Horror Comics
Mystery Tales 19
“The Room with No Door!”
(a: Bill Benulis & Jack Abel) ★1/2
“The Man in the Graveyard!” ★★
“The Bitter Pill” (a: Al Luster) ★★
“Gone!” (a: Bill Walton) ★1/2
“Oh, Brother” (a: John Rosenberger) ★★★
A bum answers a mysterious and vague ad in a newspaper and finds himself locked in “The Room with No Door!” Mysterious and vague could be adjectives applied to the story itself. George Masterson is not an attractive guy and this leads to loneliness. All his attempts to keep a steady job end in disaster until someone recommends a job at Chesley Cemetery. At last, George is away from the jeering and sneering, at peace with himself. But solitude soon grates at George and he desires the company of someone, anyone he can talk to. One night, while patrolling the graveyard, he witnesses spirits ascending from their graves and partying all night long. Realizing this may be the group he belongs to, George kills himself but then discovers that even the dead can be stuck-up jerks. There’s a certain melancholia to “The Man in the Graveyard!” that’s even more heartbreaking than the usual put-upon dope; George just wants to be accepted and can’t get no satisfaction through no fault of his own.
Mob boss Nick Faber is told by his doc that if he doesn’t take a pill every three hours with liquid, he’s going to die of a heart attack. Lucky Nick has his trusted right hand man, Weepy, to dole out the pills so everything looks peachy. That is, until the IRS comes calling and Nick and Weepy have to hoof it fast with their ill-gotten green. Halfway through Death Valley, Weepy shows his cards, dumping Big Nick out in the heat with no water. But Nick is resilient and makes it to a local abandoned gas station, calling the cops and putting them on Weepy’s tail. Alas, the call takes up all of Nick’s change and, as his heart screams “Finis!,” Nick realizes he has no change for the soda machine. “The Bitter Pill” has a familiar framework but a funny climax. Hard to believe there’s no tools in a gas station Nick can use to crack open the vending machine.
Hans Enoch has always wanted to be alone and one morning he wakes up to find all his neighbors are “Gone!,” enabling him to do the looting and pillaging he’s always dreamed of. But then Enoch’s skin begins to itch and he feels like he’s on fire. That’s because he’s been living in a town evacuated for atomic bomb testing. Obviously not well-evacuated. Mindless rubbish with awful art.

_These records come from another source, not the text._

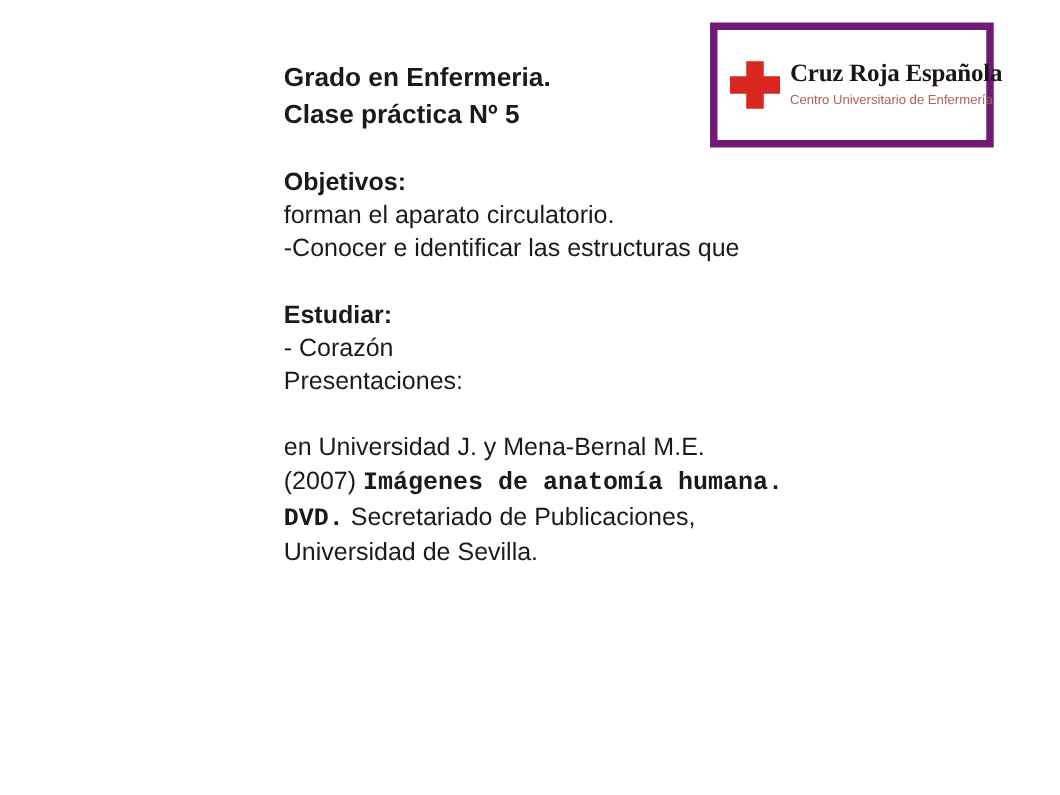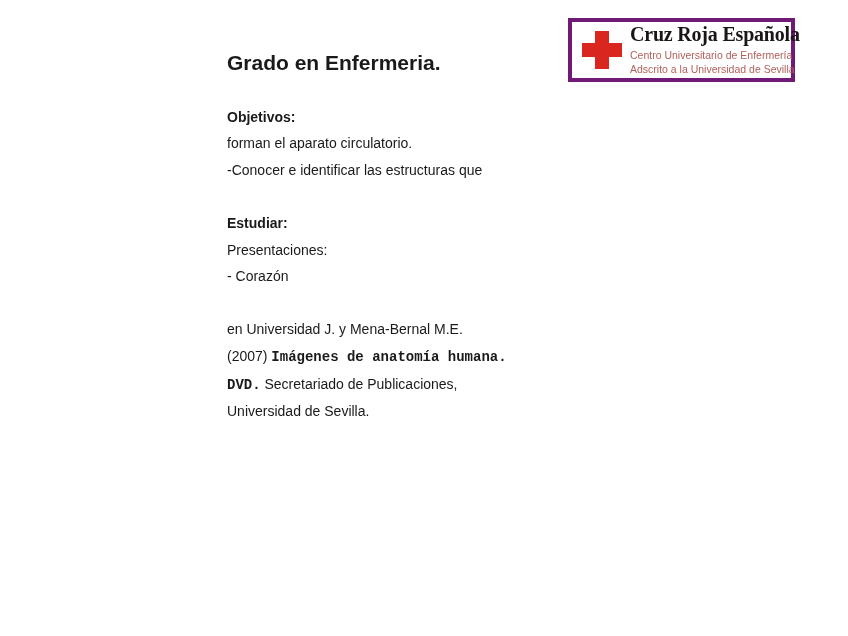--- a/index.html
+++ b/index.html
@@ -19,23 +19,23 @@
     color: #1a1a1a;
     -webkit-font-smoothing: antialiased;
   }
 
   
   .logo-box {
     position: absolute;
     left: 568px;
     top: 18px;
     width: 227px;
-    height: 64px;
+    height: 100px;
     box-sizing: border-box;
-    border: 4px solid #701a75;
+    border: 6px solid #701a75;
     background: #ffffff;
     display: flex;
     align-items: center;
     padding: 0 6px 0 8px;
   }
 
   .logo-cross-wrap {
     flex: 0 0 auto;
     width: 44px;
     height: 44px;
@@ -89,21 +89,21 @@
 
   
   .content {
     position: absolute;
     left: 227px;
     top: 48px;
     width: 420px;
   }
 
   .line {
-    font-size: 14px;
+    font-size: 20px;
     line-height: 26.6px;
     white-space: pre;
     color: #1a1a1a;
   }
 
   .line.bold {
     font-weight: 700;
   }
 
   .line.spacer {
@@ -125,44 +125,44 @@
 <div class="slide">
 
   <div class="logo-box">
     <div class="logo-cross-wrap">
       <span class="bar bar-h"></span>
       <span class="bar bar-v"></span>
     </div>
     <div class="logo-text">
       <div class="logo-title">Cruz Roja Española</div>
       <div class="logo-sub">Centro Universitario de Enfermería</div>
-      <div class="logo-sub">Adscrito a la Universidad de Sevilla</div>
     </div>
   </div>
 
   <div class="content">
 
     <div class="block block-title">
       <div class="line bold">Grado en Enfermeria.</div>
+      <div class="line bold">Clase práctica Nº 5</div>
     </div>
 
     <div class="line spacer"></div>
 
     <div class="block">
       <div class="line bold">Objetivos:</div>
       <div class="line">forman el aparato circulatorio.</div>
       <div class="line">-Conocer e identificar las estructuras que</div>
     </div>
 
     <div class="line spacer"></div>
 
     <div class="block">
       <div class="line bold">Estudiar:</div>
+      <div class="line">- Corazón</div>
       <div class="line">Presentaciones:</div>
-      <div class="line">- Corazón</div>
     </div>
 
     <div class="line spacer"></div>
 
     <div class="block">
       <div class="line">en Universidad J. y Mena-Bernal M.E.</div>
       <div class="line"><span>(2007) </span><span class="b">Imágenes de anatomía humana.</span></div>
       <div class="line"><span class="b">DVD.</span><span> Secretariado de Publicaciones,</span></div>
       <div class="line">Universidad de Sevilla.</div>
     </div>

Myron is a slave to his blind brother, Albert; it’s not love that keeps Myron close but the fact that Albert controls their parents’ estate. But Albert’s bossiness and the fact that he keeps his brother on a strict allowance have combined to push Myron to murder. After the deed is done, Myron feels a twinge in his weak heart but chalks it up to nerves. He discovers the horrible truth when he gets home and the ghost of his brother informs him that he died and that Myron will spend eternity looking after Albert. The plot is an old one and the reveal, that Myron is dead, is eye-rolling, but John Rosenberger’s art is gorgeously noir-ish and detailed. The final sequence, of the ghostly Albert spilling the beans, is genuinely creepy.
Mystic 30
“Wilson’s Woman” (a: Doug Wildey) ★★★
(r: Journey Into Mystery #9)
“Superstition” (a: Syd Shores) ★★★
(r: Uncanny Tales #2)
“Beyond Death!” (a: Chuck Winter) ★★★
(r: Crypt of Shadows #9)
“Double Feature” (a: Al Eadah) ★★1/2
(r: Beware #7)
“The Monster Men” (a: Jack Abel) ★★1/2
(r: Weird Wonder Tales #3)
The ignorant townsfolk can’t stand the new scientist, Paul Wilson, who’s moved into the old Kimberley place, and tongues wag over what the egghead is doing at night in his lab. Then, when Wilson shows up in town with a gorgeous blonde wife, the ignorance turns to jealousy. How could an ugly guy like Professor Wilson get a Monroe-knockoff like that babe?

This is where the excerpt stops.